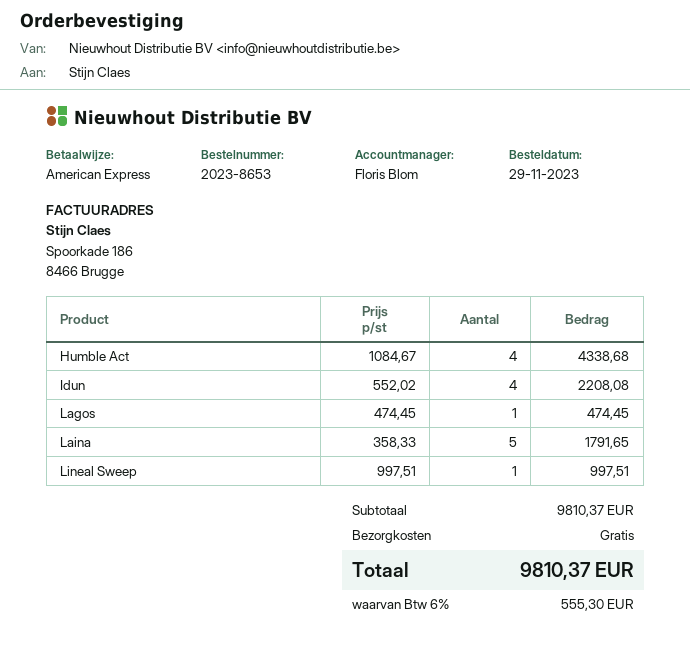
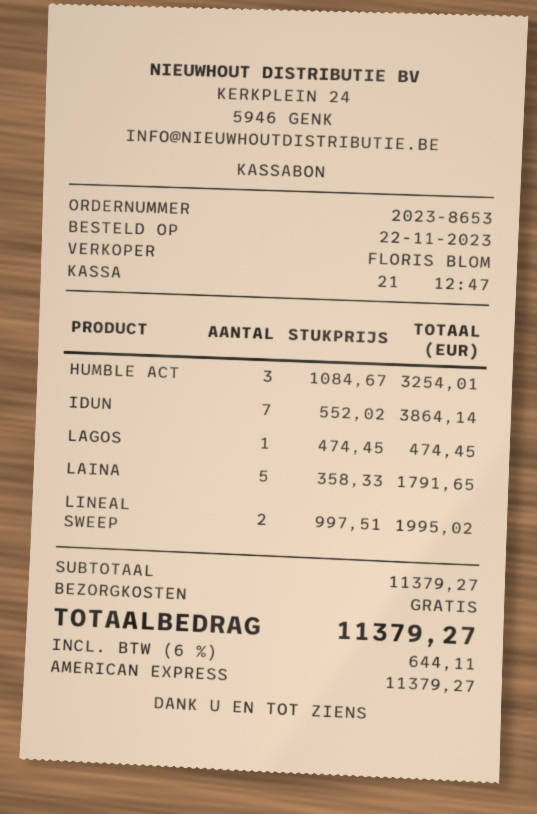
order date: 2023-11-29 -> 2023-11-22
Humble Act: 4 x 1084.67 = 4338.68 -> 3 x 1084.67 = 3254.01
Idun: 4 x 552.02 = 2208.08 -> 7 x 552.02 = 3864.14
Lineal Sweep: 1 x 997.51 = 997.51 -> 2 x 997.51 = 1995.02
subtotal: 9810.37 -> 11379.27
tax: 6% = 555.30 -> 6% = 644.11
total: 9810.37 -> 11379.27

▶ _Exercise goal_
Would you set down exactly the lines from the line with "Idun: 4 x 552.02" through the last one in the material?

▶ _Output for this task_
Idun: 4 x 552.02 = 2208.08 -> 7 x 552.02 = 3864.14
Lineal Sweep: 1 x 997.51 = 997.51 -> 2 x 997.51 = 1995.02
subtotal: 9810.37 -> 11379.27
tax: 6% = 555.30 -> 6% = 644.11
total: 9810.37 -> 11379.27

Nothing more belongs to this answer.